Organizers of the Game Developer’s Conference have rescinded plans to give the annual Pioneer Award to Atari co-founder Nolan Bushnell after numerous game developers pointed to reports of sexually inappropriate comments and behavior by Bushnell in the early days of Atari. Although the behavior, which reportedly included provocative hot tub meetings and fostering a “fraternity” culture at Atari, had long been documented in multiple interviews and books, it has sparked new criticism and attention in the wake of the #MeToo movement.
“The Game Developers Choice Awards Advisory Committee, who vote on the Special Award Winners for each show, have made the decision not to give out a Pioneer Award for this year’s event, following additional feedback from the community,” the official GDC account announced today on Twitter. “They believe their picks should reflect the values of today’s game industry and will dedicate this year’s award to honor the pioneering and unheard voices of the past.”
Bushnell responded to the decision on Twitter today. “I applaud the GDC for ensuring that their institution reflects what is right, specifically with regards to how people should be treated in the workplace,” he says. “And if that means an award is the price I have to pay personally so the whole industry may be more aware and sensitive to these issues, I applaud that, too.
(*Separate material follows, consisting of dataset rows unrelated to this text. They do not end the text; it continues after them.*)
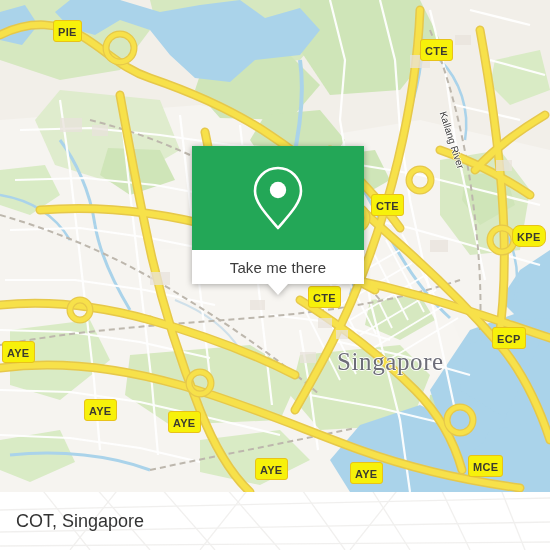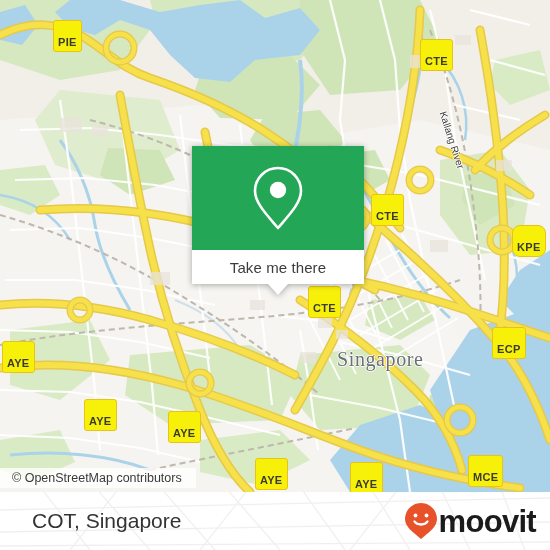--- a/index.html
+++ b/index.html
@@ -35,32 +35,32 @@
     background: #f7f10a;
     border: 1.5px solid #e8c21a;
     border-radius: 3px;
     color: #3b3b30;
     font-family: "Liberation Sans", sans-serif;
     font-weight: bold;
     font-size: 11px;
     letter-spacing: .3px;
     line-height: 14px;
     height: 15px;
-    padding: 14px 4px 1px 4px;
+    padding: 4px 4px 1px 4px;
     text-align: center;
     box-sizing: content-box;
     white-space: nowrap;
   }
 
   
   .city-label {
     position: absolute;
     color: #6d6d78;
     font-family: "Liberation Serif", serif;
-    font-size: 20px;
+    font-size: 25px;
     letter-spacing: .6px;
     white-space: nowrap;
     text-shadow:
        1px  0 0 rgba(255,255,255,.85), -1px  0 0 rgba(255,255,255,.85),
        0  1px 0 rgba(255,255,255,.85),  0 -1px 0 rgba(255,255,255,.85);
   }
   .river-label {
     position: absolute;
     color: #3a3a3a;
     font-family: "Liberation Sans", sans-serif;
@@ -147,23 +147,23 @@
   }
   #footer-ghost {
     position: absolute;
     left: 0; top: 0;
     width: 550px; height: 58px;
     opacity: .20;
     pointer-events: none;
   }
   #footer-title {
     position: relative;
-    margin-left: 32px;
+    margin-left: 16px;
     color: #333333;
-    font-size: 21px;
+    font-size: 18px;
     font-family: "Liberation Sans", sans-serif;
     white-space: nowrap;
     z-index: 2;
   }
   #brand {
     position: absolute;
     right: 14px;
     top: 50%;
     transform: translateY(-50%);
     display: flex;
@@ -374,21 +374,20 @@
     <div class="shield" style="left:2px;   top:341px;">AYE</div>
     <div class="shield" style="left:84px;  top:399px;">AYE</div>
     <div class="shield" style="left:168px; top:411px;">AYE</div>
     <div class="shield" style="left:255px; top:458px;">AYE</div>
     <div class="shield" style="left:350px; top:462px;">AYE</div>
     <div class="shield" style="left:447px; top:455px;margin-left:21px;">MCE</div>
 
     <div class="city-label" style="left:337px; top:348px;">Singapore</div>
     <div class="river-label" style="left:448px; top:110px; transform:rotate(72deg); transform-origin:0 0;">Kallang River</div>
 
-    <div id="osm-attribution">© OpenStreetMap contributors</div>
 
     <div id="callout">
       <div id="callout-top">
         <svg id="pin-icon" width="54" height="66" viewBox="0 0 54 66">
           <path d="M27 3 C 14.3 3, 4 13.3, 4 26 C 4 38, 16 50, 27 63 C 38 50, 50 38, 50 26 C 50 13.3, 39.7 3, 27 3 Z" fill="none" stroke="#ffffff" stroke-width="2.6" stroke-linejoin="round"></path>
           <circle cx="27" cy="25" r="8.2" fill="#ffffff"></circle>
         </svg>
       </div>
       <div id="callout-bottom">
         <span id="callout-label">Take me there</span>
@@ -412,24 +411,15 @@
           <path d="M0 40 L550 30"></path>
           <path d="M0 54 L550 50"></path>
         <path d="M120 -5 L70 58"></path>
           <path d="M250 -5 L200 58"></path>
           <path d="M400 -5 L350 58"></path>
       </g>
     </svg>
 
     <div id="footer-title">COT, Singapore</div>
 
-    <div id="brand">
-      <svg width="34" height="38" viewBox="0 0 34 38">
-        <path d="M17 1 C 8.2 1, 1 8.2, 1 17 C 1 25, 9 30, 17 37 C 25 30, 33 25, 33 17 C 33 8.2, 25.8 1, 17 1 Z" fill="#e8522b"></path>
-        <circle cx="11.5" cy="13.5" r="1.9" fill="#ffffff"></circle>
-        <circle cx="22.5" cy="13.5" r="1.9" fill="#ffffff"></circle>
-        <path d="M10.5 19.5 C 13 23.5, 21 23.5, 23.5 19.5" stroke="#ffffff" stroke-width="2.3" fill="none" stroke-linecap="round"></path>
-      </svg>
-      <span id="brand-word">moovit</span>
-    </div>
   </div>
 
 </div>
 
 </body></html>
If my personal actions or the actions of anyone who ever worked with me offended or caused pain to anyone at our companies, then I apologize without reservation.”
The Pioneer Award “celebrates those individuals who developed a breakthrough technology, game concept, or gameplay design at a crucial juncture in video game history - paving the way for the myriads who followed them,” according to the GDC website. Past winners include Prince of Persia creator Jordan Mechner, Minecraft co-creator Markus Persson, and founder and CEO of Frontier Developments David Braben.
In the initial announcement, GDC organizers said that “Nolan Bushnell helped guide Atari to becoming a dominating force in the video game world.” He’s since been removed from the event’s website, where he was previously featured alongside Ambassador Award recipient Rami Ismail and Lifetime Achievement Award recipient Tim Schafer.
When reached by The Verge yesterday, a GDC spokesperson said the conference and nominating committees had not known about the reports of Bushnell’s behavior but promised to “look at them more closely.”
Story has been updated with Bushnell’s comment.